Captain Giovanni van Bronckhorst talks about "hunger" and "belief", while Everton defender Johnny Heitinga says: "If you want to win a title the most important thing is you have to be a team and fight for each other. It doesn't matter if someone makes a mistake, you have to cover his back. You have to put your ego away."
So far that is exactly what appears to be happening with a Dutch team who won all eight of their matches in qualifying and have won all five matches here in South Africa, including fighting back from a goal down to beat Brazil 2-1 in the quarter finals.
Both goals came from Wesley Sneijder, the second a fine header. He is not the only Dutchman using his head at this World Cup.
Let's face it, in the past Dutch feuds have been as inevitable as tax in your pay packet.
Ruud Gullit and Dick Advocaat famously fell out before the World Cup in 1994. Edgar Davids and Guus Hiddink likewise at Euro 1996.
Whenever Holland come together for a major tournament, metaphorically it seems there is blood on the walls.
Van Marwijk, however, appears to have convinced his biggest stars to patch up their wounds, or at least apply a sticking plaster for the duration of the tournament.
No easy task that, especially when Sneijder and Van Persie, arguably Holland's most influential players, came into this competition on the back of a two-year dispute.
It emanated from a training clash plus a row over who should take Holland's free kicks, dating back to Euro 2008 when Holland were knocked out 3-1 after extra time in the quarter-finals by Russia. In the latter stages Van Persie took a free kick which Sneijder believed was assigned to him.
A petty spat, but public sniping in the media between the two made matters worse and the pair have barely spoken since. Yet the team do not seem to have suffered.
Much of that is down to Van Marwijk, the 57-year-old who won the 2002 Uefa Cup with Feyenoord and has shown himself to be a master pragmatist.
Under his reign Mark van Bommel was restored to the squad having excluded himself under Marco Van Basten.
In fact, the only controversy in Holland's build-up was when Van Marwijk banned his players from posting on Twitter after winger Eljero Elia streamed a video of himself playing a computer game with Ryan Babel and making comments which appeared to insult Moroccans. Elia issued an apology.
But it is the well-being of Sneijder which is most important.
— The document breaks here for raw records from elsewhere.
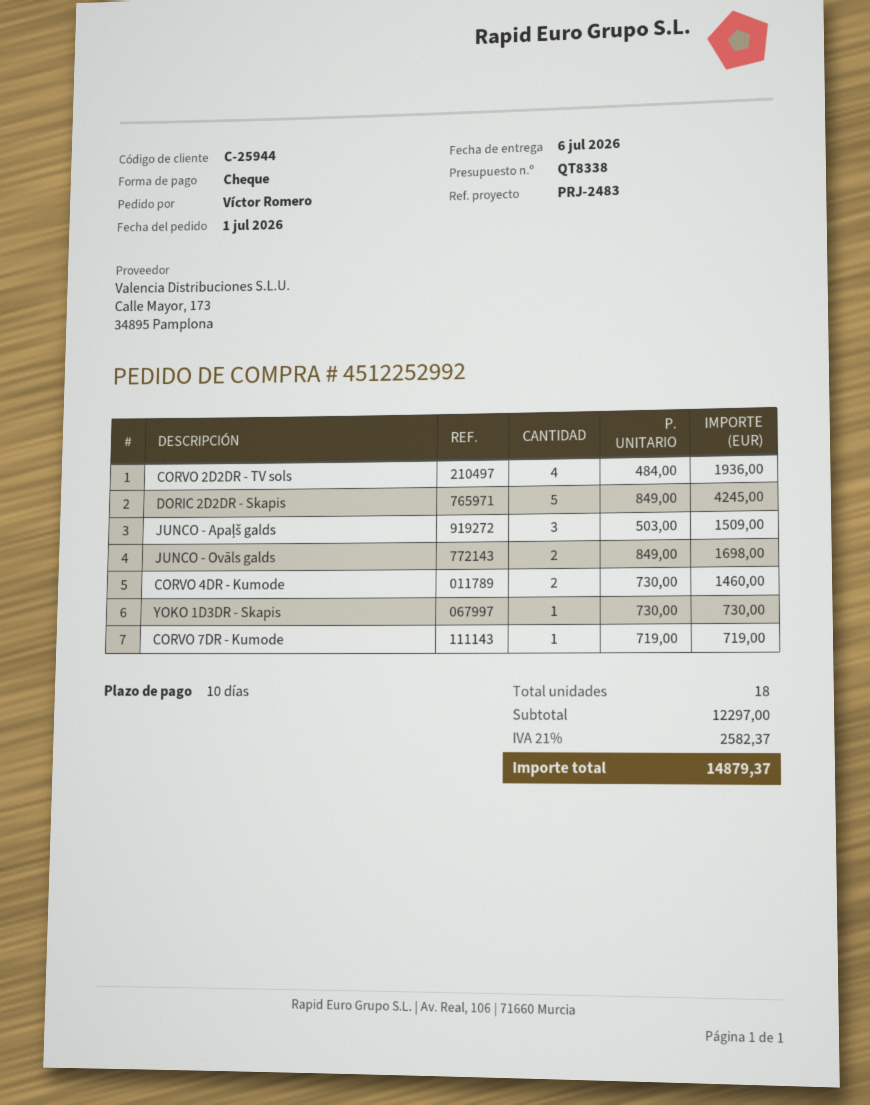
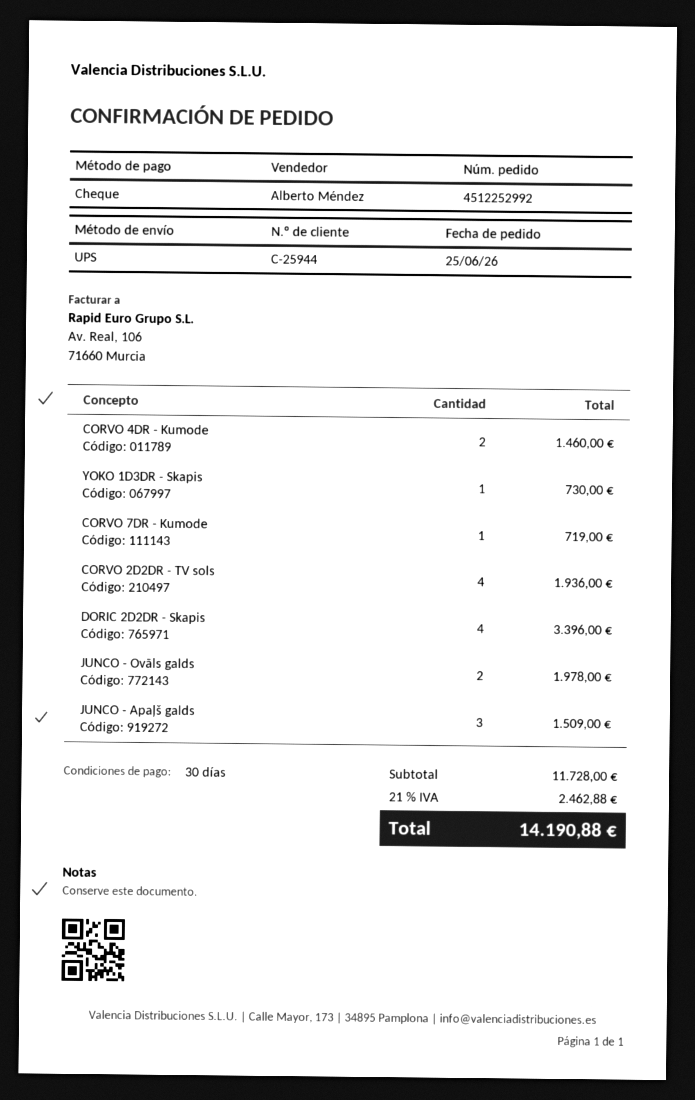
order date: 2026-07-01 -> 2026-06-25
payment terms: 10 days -> 30 days
DORIC 2D2DR - Skapis: 5 for 4245.00 -> 4 for 3396.00
JUNCO - Ovāls galds: 2 for 1698.00 -> 2 for 1978.00
subtotal: 12297.00 -> 11728.00
tax: 21% = 2582.37 -> 21% = 2462.88
total: 14879.37 -> 14190.88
If Van Persie provides the fire power and Arjen Robben the touch of unpredictability which all sides need then Sneijder is the orchestrator.
He is the creator, the supreme passer, the man who inspired Jose Mourinho's Inter Milan side to Serie A and Champions League glory in May.
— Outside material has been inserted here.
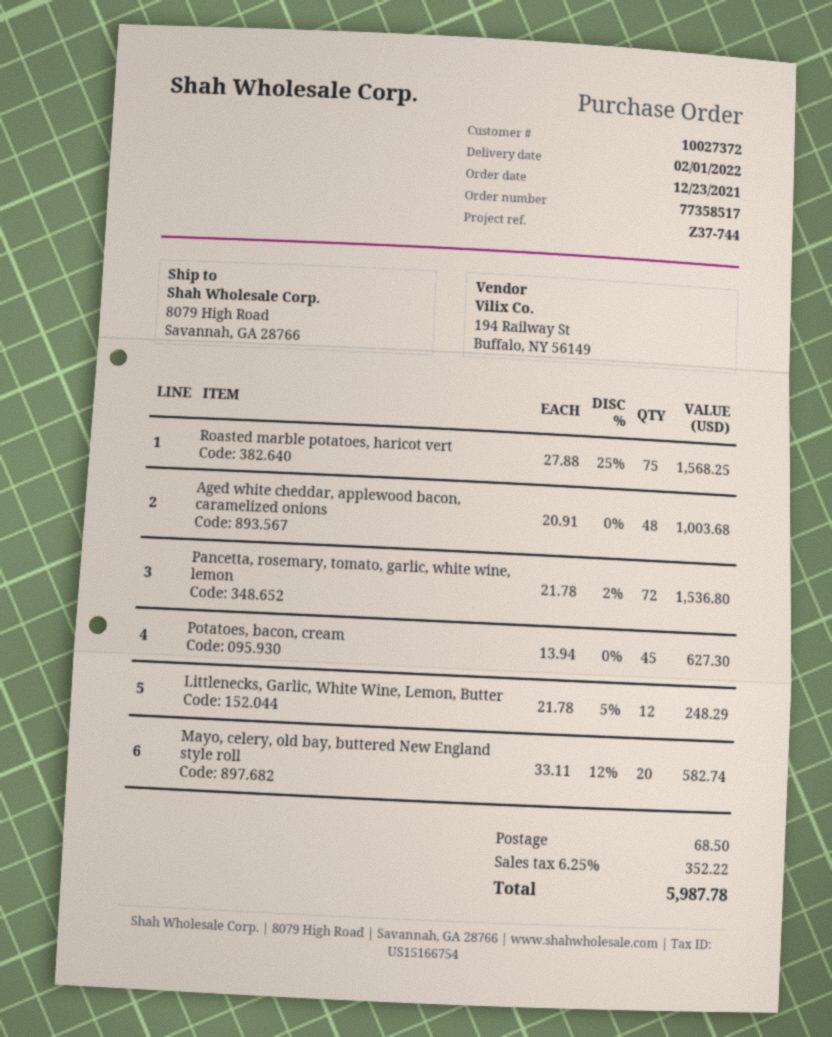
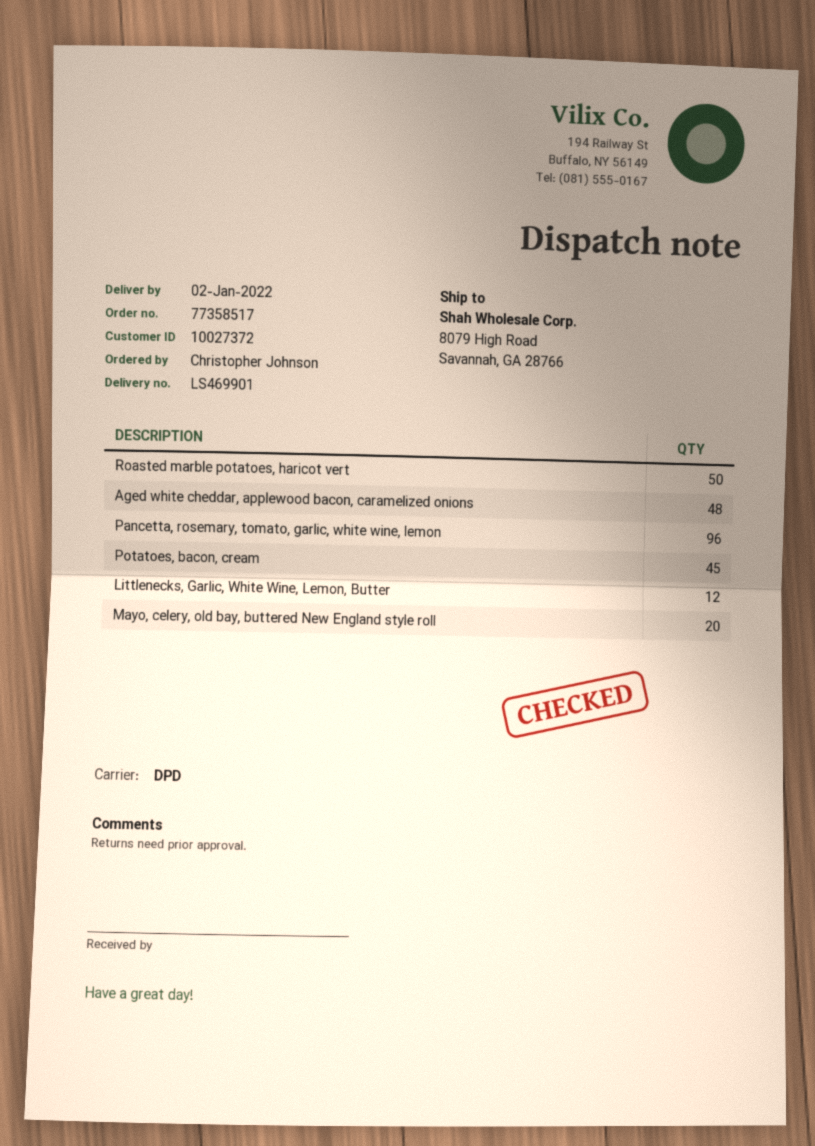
delivery date: 2022-02-01 -> 2022-01-02
Roasted marble potatoes, haricot vert: 75 -> 50
Pancetta, rosemary, tomato, garlic, white wine, lemon: 72 -> 96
More importantly Sneijder, the man who already has scored four of Holland's nine goals at this World Cup has delivered at a tournament where Cristiano Ronaldo, Wayne Rooney and Lionel Messi have disappointed.
It is that cutting edge which suggests Holland can reach their first World Cup final since losing to Argentina in 1978 amid the 'Total Football' era which made the Orange army such a vibrant force.
Chances are they will beat Uruguay, a solid side but one lacking true all-round quality, by two clear goals.
If so it will be Van Marwijk's triumph. A victory for harmony.